### What you will do
Which lines make up the answer? Those from the line with "[37,816,405,862] Az erős" through the end of the data; reproduce them exactly.

:: Data section ::

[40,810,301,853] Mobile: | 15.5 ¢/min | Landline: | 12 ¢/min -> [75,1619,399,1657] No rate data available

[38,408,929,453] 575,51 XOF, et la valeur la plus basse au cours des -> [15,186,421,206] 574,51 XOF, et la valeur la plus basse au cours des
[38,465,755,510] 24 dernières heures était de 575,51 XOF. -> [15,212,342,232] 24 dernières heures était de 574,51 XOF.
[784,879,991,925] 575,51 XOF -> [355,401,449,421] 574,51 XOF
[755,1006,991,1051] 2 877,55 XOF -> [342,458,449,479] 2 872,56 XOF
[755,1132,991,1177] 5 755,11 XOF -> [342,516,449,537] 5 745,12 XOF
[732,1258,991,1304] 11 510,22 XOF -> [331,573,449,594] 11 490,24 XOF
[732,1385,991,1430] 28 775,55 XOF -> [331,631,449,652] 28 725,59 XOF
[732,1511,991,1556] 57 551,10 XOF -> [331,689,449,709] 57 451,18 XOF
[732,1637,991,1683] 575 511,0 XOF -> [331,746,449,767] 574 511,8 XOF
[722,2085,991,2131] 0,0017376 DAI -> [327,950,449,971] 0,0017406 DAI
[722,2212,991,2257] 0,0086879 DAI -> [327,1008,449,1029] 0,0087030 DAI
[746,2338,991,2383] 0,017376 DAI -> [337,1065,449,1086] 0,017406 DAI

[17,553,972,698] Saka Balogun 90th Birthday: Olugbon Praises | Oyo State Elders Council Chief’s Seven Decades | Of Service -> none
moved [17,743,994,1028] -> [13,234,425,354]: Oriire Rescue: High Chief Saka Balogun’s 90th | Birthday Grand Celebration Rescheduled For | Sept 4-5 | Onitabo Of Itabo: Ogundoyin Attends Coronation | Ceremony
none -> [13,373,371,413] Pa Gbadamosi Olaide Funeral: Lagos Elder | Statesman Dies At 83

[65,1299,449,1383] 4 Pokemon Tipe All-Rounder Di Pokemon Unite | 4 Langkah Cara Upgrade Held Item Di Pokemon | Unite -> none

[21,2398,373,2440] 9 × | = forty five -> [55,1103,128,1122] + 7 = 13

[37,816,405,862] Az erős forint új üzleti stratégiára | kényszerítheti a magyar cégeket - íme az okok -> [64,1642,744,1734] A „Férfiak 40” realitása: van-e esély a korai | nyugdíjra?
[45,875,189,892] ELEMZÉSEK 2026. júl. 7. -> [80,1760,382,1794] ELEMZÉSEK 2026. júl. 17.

:::

### Response area
[37,816,405,862] Az erős forint új üzleti stratégiára | kényszerítheti a magyar cégeket - íme az okok -> [64,1642,744,1734] A „Férfiak 40” realitása: van-e esély a korai | nyugdíjra?
[45,875,189,892] ELEMZÉSEK 2026. júl. 7. -> [80,1760,382,1794] ELEMZÉSEK 2026. júl. 17.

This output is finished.